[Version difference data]
•••••

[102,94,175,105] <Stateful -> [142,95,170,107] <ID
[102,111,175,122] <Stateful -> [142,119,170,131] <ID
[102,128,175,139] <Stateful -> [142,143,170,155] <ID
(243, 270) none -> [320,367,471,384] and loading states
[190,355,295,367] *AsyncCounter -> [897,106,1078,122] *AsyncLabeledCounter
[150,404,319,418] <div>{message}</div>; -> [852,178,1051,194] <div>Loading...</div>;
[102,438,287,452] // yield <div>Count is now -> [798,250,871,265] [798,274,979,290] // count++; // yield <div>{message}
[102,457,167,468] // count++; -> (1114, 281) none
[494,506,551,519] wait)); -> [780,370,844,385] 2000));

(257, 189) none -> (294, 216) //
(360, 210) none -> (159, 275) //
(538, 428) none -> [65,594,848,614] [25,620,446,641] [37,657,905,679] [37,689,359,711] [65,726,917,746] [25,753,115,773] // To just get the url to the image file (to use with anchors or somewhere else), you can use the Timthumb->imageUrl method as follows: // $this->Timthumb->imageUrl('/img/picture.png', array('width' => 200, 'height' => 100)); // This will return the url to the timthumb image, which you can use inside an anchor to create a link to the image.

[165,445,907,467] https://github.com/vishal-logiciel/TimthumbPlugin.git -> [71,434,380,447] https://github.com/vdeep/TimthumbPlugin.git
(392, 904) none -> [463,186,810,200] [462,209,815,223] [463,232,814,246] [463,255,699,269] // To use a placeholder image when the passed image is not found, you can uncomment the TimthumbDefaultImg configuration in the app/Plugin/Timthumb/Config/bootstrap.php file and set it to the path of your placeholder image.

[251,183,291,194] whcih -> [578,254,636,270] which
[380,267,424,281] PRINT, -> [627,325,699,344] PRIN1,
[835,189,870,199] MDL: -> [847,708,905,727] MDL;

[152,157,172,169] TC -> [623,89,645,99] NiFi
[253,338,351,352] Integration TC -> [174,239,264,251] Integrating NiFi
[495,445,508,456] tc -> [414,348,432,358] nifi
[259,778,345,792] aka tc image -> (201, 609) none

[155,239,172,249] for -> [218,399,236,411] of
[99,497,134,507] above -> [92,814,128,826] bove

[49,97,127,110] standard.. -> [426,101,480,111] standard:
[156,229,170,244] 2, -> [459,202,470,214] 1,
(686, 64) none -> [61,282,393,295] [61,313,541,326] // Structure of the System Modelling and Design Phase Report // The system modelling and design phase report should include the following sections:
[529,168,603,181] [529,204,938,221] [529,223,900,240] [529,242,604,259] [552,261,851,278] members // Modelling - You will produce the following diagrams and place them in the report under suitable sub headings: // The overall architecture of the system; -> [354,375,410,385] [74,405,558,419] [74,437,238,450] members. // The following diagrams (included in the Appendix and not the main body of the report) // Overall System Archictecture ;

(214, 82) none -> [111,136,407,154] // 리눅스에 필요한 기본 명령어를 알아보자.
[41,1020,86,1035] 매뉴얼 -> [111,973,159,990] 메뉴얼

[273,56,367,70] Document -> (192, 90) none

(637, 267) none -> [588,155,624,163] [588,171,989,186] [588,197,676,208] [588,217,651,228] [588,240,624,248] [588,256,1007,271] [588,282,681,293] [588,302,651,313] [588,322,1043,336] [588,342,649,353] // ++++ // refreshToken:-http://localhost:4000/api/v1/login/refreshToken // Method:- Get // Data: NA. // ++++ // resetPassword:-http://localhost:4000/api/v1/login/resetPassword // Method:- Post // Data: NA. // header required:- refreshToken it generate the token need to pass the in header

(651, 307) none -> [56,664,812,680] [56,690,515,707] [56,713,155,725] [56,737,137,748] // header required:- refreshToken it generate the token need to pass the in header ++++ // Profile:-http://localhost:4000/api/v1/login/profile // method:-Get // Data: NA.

•••••

PROBLEM:
All of the entries are to be set down again without alteration.

ANSWER SPACE:
[102,94,175,105] <Stateful -> [142,95,170,107] <ID
[102,111,175,122] <Stateful -> [142,119,170,131] <ID
[102,128,175,139] <Stateful -> [142,143,170,155] <ID
(243, 270) none -> [320,367,471,384] and loading states
[190,355,295,367] *AsyncCounter -> [897,106,1078,122] *AsyncLabeledCounter
[150,404,319,418] <div>{message}</div>; -> [852,178,1051,194] <div>Loading...</div>;
[102,438,287,452] // yield <div>Count is now -> [798,250,871,265] [798,274,979,290] // count++; // yield <div>{message}
[102,457,167,468] // count++; -> (1114, 281) none
[494,506,551,519] wait)); -> [780,370,844,385] 2000));

(257, 189) none -> (294, 216) //
(360, 210) none -> (159, 275) //
(538, 428) none -> [65,594,848,614] [25,620,446,641] [37,657,905,679] [37,689,359,711] [65,726,917,746] [25,753,115,773] // To just get the url to the image file (to use with anchors or somewhere else), you can use the Timthumb->imageUrl method as follows: // $this->Timthumb->imageUrl('/img/picture.png', array('width' => 200, 'height' => 100)); // This will return the url to the timthumb image, which you can use inside an anchor to create a link to the image.

[165,445,907,467] https://github.com/vishal-logiciel/TimthumbPlugin.git -> [71,434,380,447] https://github.com/vdeep/TimthumbPlugin.git
(392, 904) none -> [463,186,810,200] [462,209,815,223] [463,232,814,246] [463,255,699,269] // To use a placeholder image when the passed image is not found, you can uncomment the TimthumbDefaultImg configuration in the app/Plugin/Timthumb/Config/bootstrap.php file and set it to the path of your placeholder image.

[251,183,291,194] whcih -> [578,254,636,270] which
[380,267,424,281] PRINT, -> [627,325,699,344] PRIN1,
[835,189,870,199] MDL: -> [847,708,905,727] MDL;

[152,157,172,169] TC -> [623,89,645,99] NiFi
[253,338,351,352] Integration TC -> [174,239,264,251] Integrating NiFi
[495,445,508,456] tc -> [414,348,432,358] nifi
[259,778,345,792] aka tc image -> (201, 609) none

[155,239,172,249] for -> [218,399,236,411] of
[99,497,134,507] above -> [92,814,128,826] bove

[49,97,127,110] standard.. -> [426,101,480,111] standard:
[156,229,170,244] 2, -> [459,202,470,214] 1,
(686, 64) none -> [61,282,393,295] [61,313,541,326] // Structure of the System Modelling and Design Phase Report // The system modelling and design phase report should include the following sections:
[529,168,603,181] [529,204,938,221] [529,223,900,240] [529,242,604,259] [552,261,851,278] members // Modelling - You will produce the following diagrams and place them in the report under suitable sub headings: // The overall architecture of the system; -> [354,375,410,385] [74,405,558,419] [74,437,238,450] members. // The following diagrams (included in the Appendix and not the main body of the report) // Overall System Archictecture ;

(214, 82) none -> [111,136,407,154] // 리눅스에 필요한 기본 명령어를 알아보자.
[41,1020,86,1035] 매뉴얼 -> [111,973,159,990] 메뉴얼

[273,56,367,70] Document -> (192, 90) none

(637, 267) none -> [588,155,624,163] [588,171,989,186] [588,197,676,208] [588,217,651,228] [588,240,624,248] [588,256,1007,271] [588,282,681,293] [588,302,651,313] [588,322,1043,336] [588,342,649,353] // ++++ // refreshToken:-http://localhost:4000/api/v1/login/refreshToken // Method:- Get // Data: NA. // ++++ // resetPassword:-http://localhost:4000/api/v1/login/resetPassword // Method:- Post // Data: NA. // header required:- refreshToken it generate the token need to pass the in header

(651, 307) none -> [56,664,812,680] [56,690,515,707] [56,713,155,725] [56,737,137,748] // header required:- refreshToken it generate the token need to pass the in header ++++ // Profile:-http://localhost:4000/api/v1/login/profile // method:-Get // Data: NA.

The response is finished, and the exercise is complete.